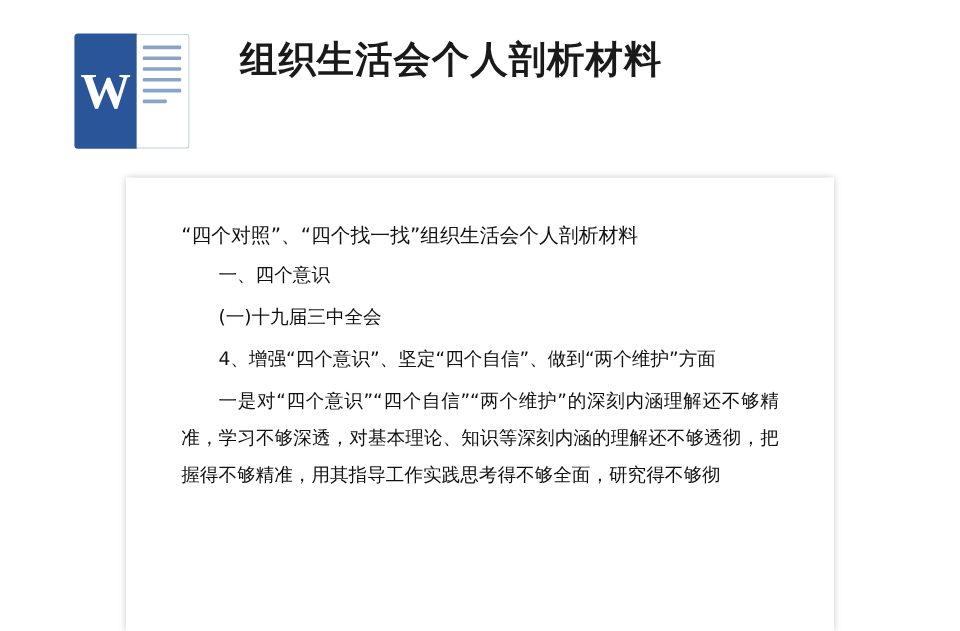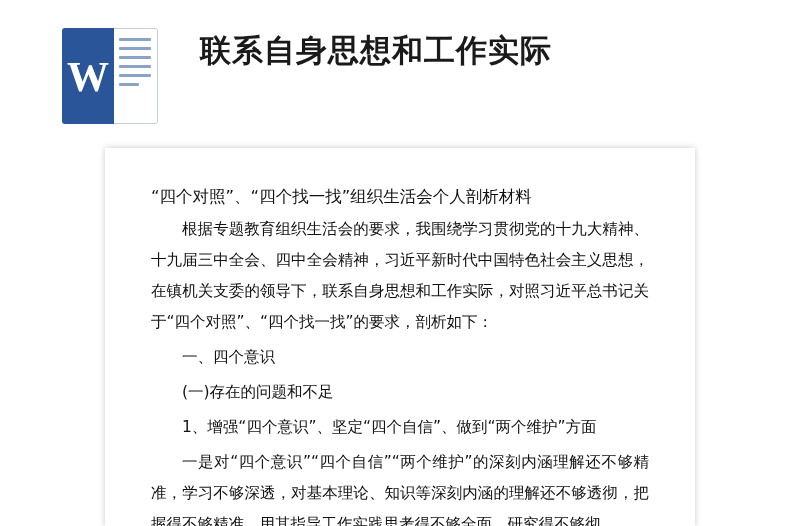--- a/index.html
+++ b/index.html
@@ -147,29 +147,28 @@
         <i></i>
         <i></i>
         <i></i>
         <i></i>
         <i></i>
         <i class="short"></i>
       </div>
     </div>
 
     <div class="header-title">
-      <span class="line">联系自身思想和工作实际</span>
+      <span class="line">组织生活会个人剖析材料</span>
     </div>
 
   </div>
 
   <div class="doc-shadow">
     <div class="doc-body">
       <div class="doc-title">“四个对照”、“四个找一找”组织生活会个人剖析材料</div>
-      <div class="doc-p indent">根据专题教育组织生活会的要求，我围绕学习贯彻党的十九大精神、十九届三中全会、四中全会精神，习近平新时代中国特色社会主义思想，在镇机关支委的领导下，联系自身思想和工作实际，对照习近平总书记关于“四个对照”、“四个找一找”的要求，剖析如下：</div>
       <div class="doc-p indent">一、四个意识</div>
-      <div class="doc-p indent">(一)存在的问题和不足</div>
-      <div class="doc-p indent">1、增强“四个意识”、坚定“四个自信”、做到“两个维护”方面</div>
+      <div class="doc-p indent">(一)十九届三中全会</div>
+      <div class="doc-p indent">4、增强“四个意识”、坚定“四个自信”、做到“两个维护”方面</div>
       <div class="doc-p indent">一是对“四个意识”“四个自信”“两个维护”的深刻内涵理解还不够精准，学习不够深透，对基本理论、知识等深刻内涵的理解还不够透彻，把握得不够精准，用其指导工作实践思考得不够全面，研究得不够彻</div>
     </div>
   </div>
 
 </div>
 
 </body></html>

Aim of the exercise: The material above must be reproduced line for line, with the images omitted.

Answer section:
--- a/index.html
+++ b/index.html
@@ -147,29 +147,28 @@
         <i></i>
         <i></i>
         <i></i>
         <i></i>
         <i></i>
         <i class="short"></i>
       </div>
     </div>
 
     <div class="header-title">
-      <span class="line">联系自身思想和工作实际</span>
+      <span class="line">组织生活会个人剖析材料</span>
     </div>
 
   </div>
 
   <div class="doc-shadow">
     <div class="doc-body">
       <div class="doc-title">“四个对照”、“四个找一找”组织生活会个人剖析材料</div>
-      <div class="doc-p indent">根据专题教育组织生活会的要求，我围绕学习贯彻党的十九大精神、十九届三中全会、四中全会精神，习近平新时代中国特色社会主义思想，在镇机关支委的领导下，联系自身思想和工作实际，对照习近平总书记关于“四个对照”、“四个找一找”的要求，剖析如下：</div>
       <div class="doc-p indent">一、四个意识</div>
-      <div class="doc-p indent">(一)存在的问题和不足</div>
-      <div class="doc-p indent">1、增强“四个意识”、坚定“四个自信”、做到“两个维护”方面</div>
+      <div class="doc-p indent">(一)十九届三中全会</div>
+      <div class="doc-p indent">4、增强“四个意识”、坚定“四个自信”、做到“两个维护”方面</div>
       <div class="doc-p indent">一是对“四个意识”“四个自信”“两个维护”的深刻内涵理解还不够精准，学习不够深透，对基本理论、知识等深刻内涵的理解还不够透彻，把握得不够精准，用其指导工作实践思考得不够全面，研究得不够彻</div>
     </div>
   </div>
 
 </div>
 
 </body></html>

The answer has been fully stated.